In his last 16 starts, Palmer is 14-2 with the Cardinals. Sure, that number dates back to 2013, since Palmer missed more than half the season last year with injuries. And admittedly, talking about win-loss record with a starting quarterback is a slippery slope, since so many things go into a win (and it’s used as a crutch for too many poor players, like a certain lefty that’s not in the league but his mass of supporters insist he should be because he’s a “winner.” But I digress.)
What’s more important about the win-loss record on its face is its correlation to how the offense has come along. That 16-game stretch began with Week 8 of the 2013 season — not coincidentally about when the offense began to find itself after a bumpy first half of Bruce Arians’ first season. In those 16 starts, Palmer has completed 361 of 562 passes (64.2%) for 4,466 yards, 30 touchdowns, only 12 interceptions and a 97.6 passer rating.
He’s also the first Cardinal since Jim Hart in 1974 to win seven straight starts.
“It’s hard to find winning quarterbacks,” Arians said. “He’s an elite player. … Drew Stanton is a hell of a player, but he’s not Carson.”
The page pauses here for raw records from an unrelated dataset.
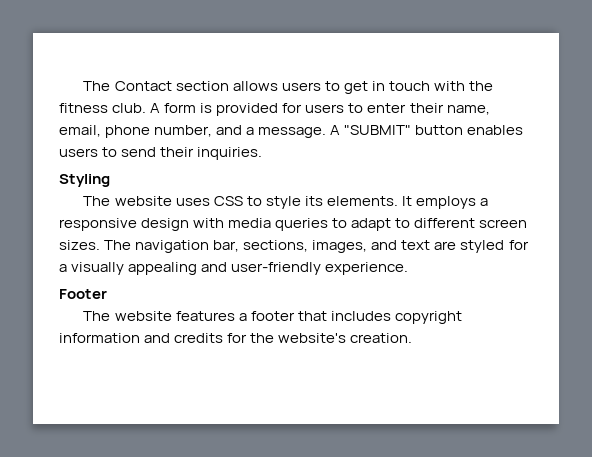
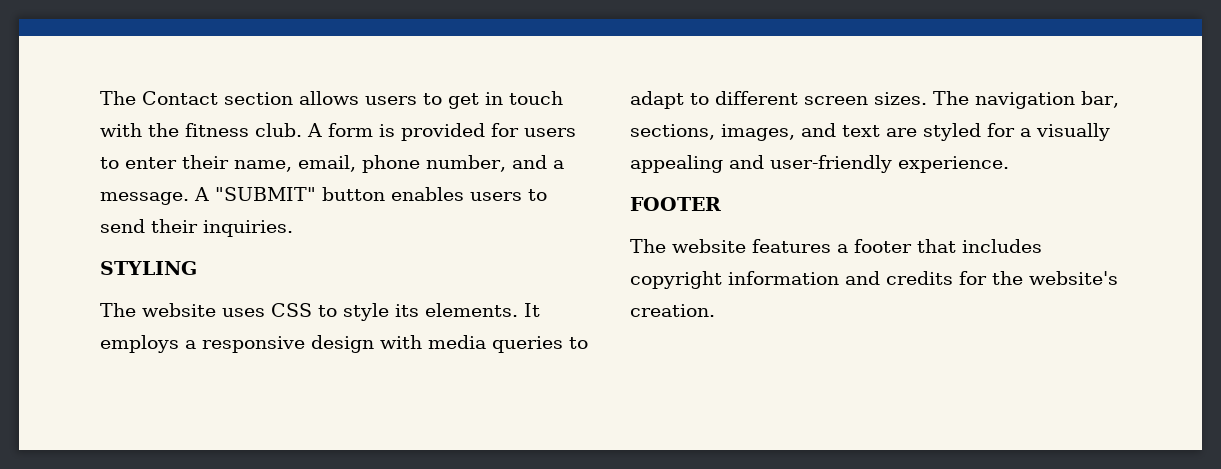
- Styling
+ STYLING
- Footer
+ FOOTER

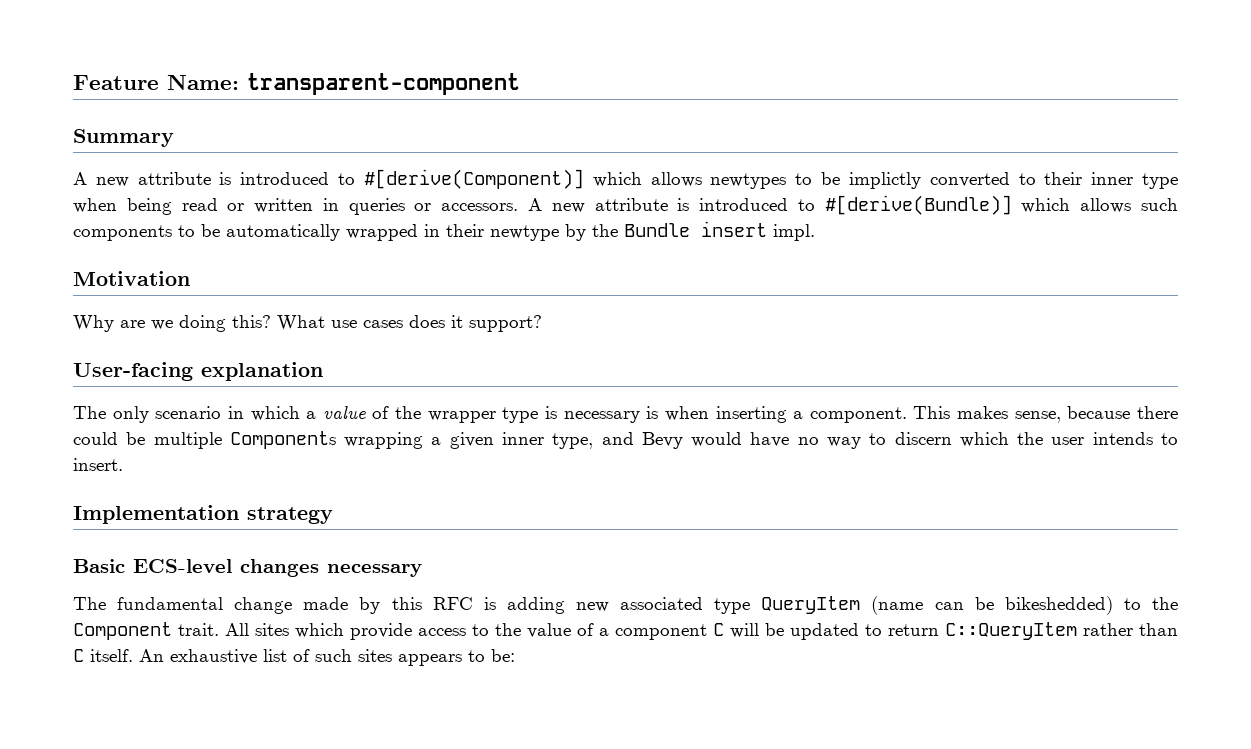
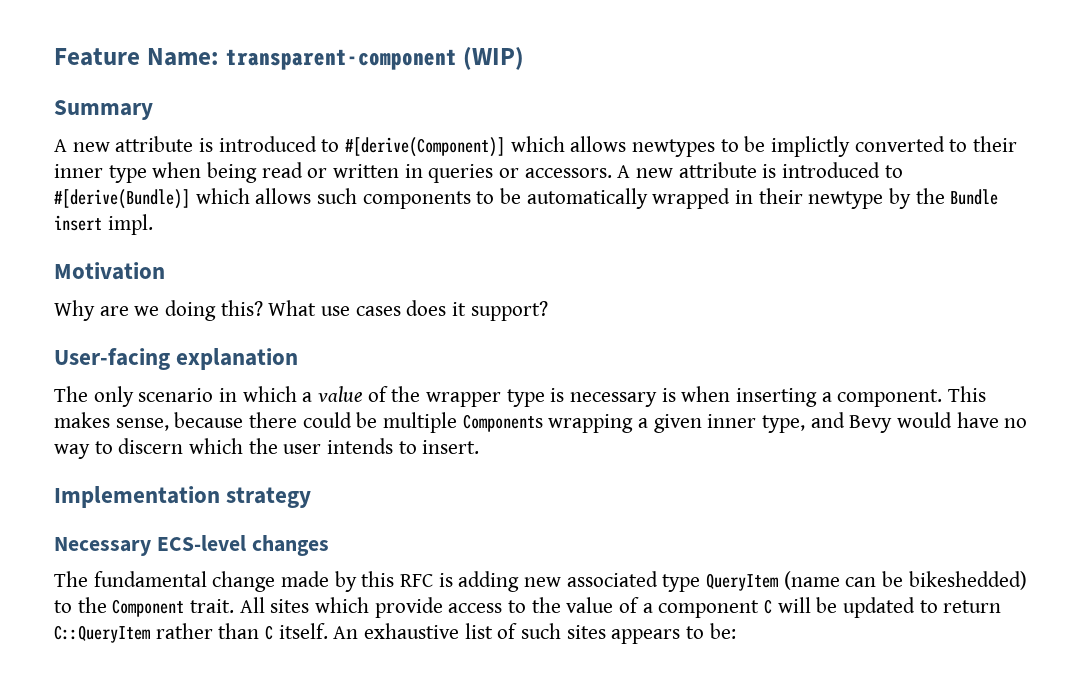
- Feature Name: transparent-component
+ Feature Name: transparent-component (WIP)
- Basic ECS-level changes necessary
+ Necessary ECS-level changes

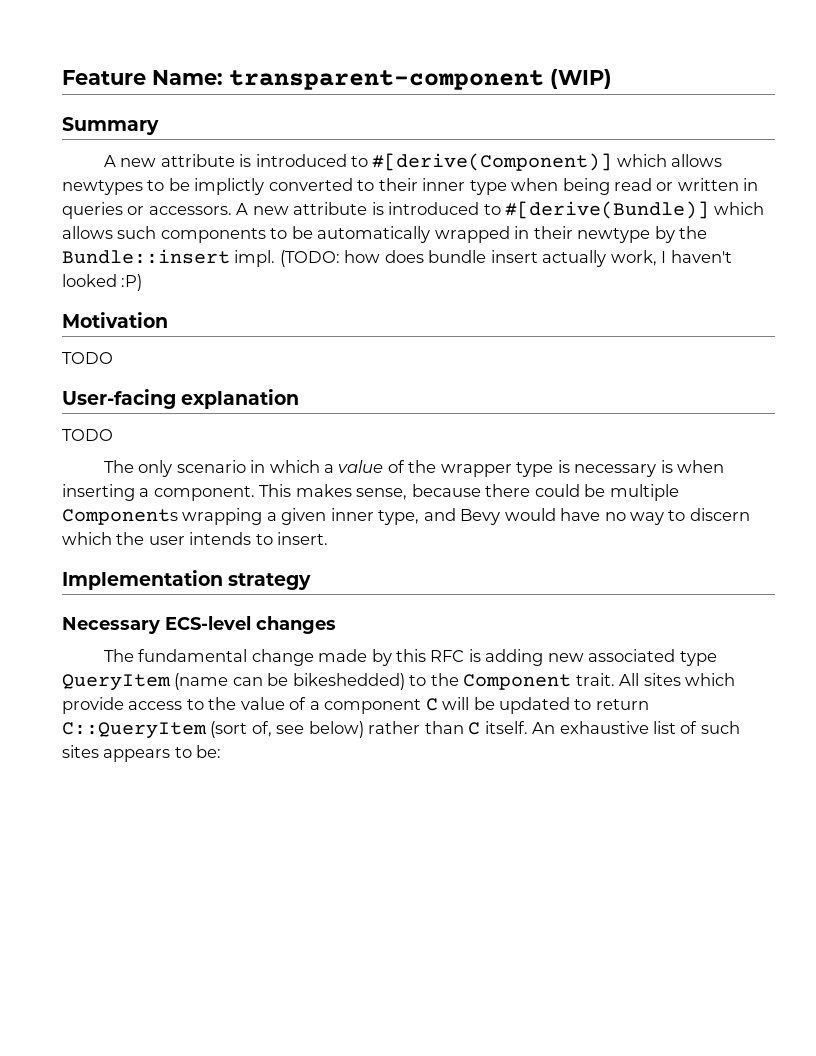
- A new attribute is introduced to #[derive(Bundle)] which allows such components to be automatically wrapped in their newtype by the Bundle insert impl.
+ A new attribute is introduced to #[derive(Bundle)] which allows such components to be automatically wrapped in their newtype by the Bundle::insert impl. (TODO: how does bundle insert actually work, I haven't looked :P)
  Motivation
- Why are we doing this? What use cases does it support?
+ TODO
  User-facing explanation
+ TODO
- All sites which provide access to the value of a component C will be updated to return C::QueryItem rather than C itself.
+ All sites which provide access to the value of a component C will be updated to return C::QueryItem (sort of, see below) rather than C itself.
The rapport Palmer has with the receivers has clearly improved. He and Fitz seemed to finally be on the same page offensively last season, messed up only by injuries, and you could see their chemistry against the Saints. The Palmer-Smokey Brown connection has been well-documented. And now the tight end is even in play.
Palmer was the first Cardinal since Kurt Warner in 2008 to throw for 300 yards, three TDs and no interceptions in a game, perhaps more impressive given how quietly such a game came about. Sure, it took the late 55-yard TD swing pass to David Johnson to hit those marks, but that’s just another instance of the comfort in the offense, and executing perfectly a gutsy call given the situation.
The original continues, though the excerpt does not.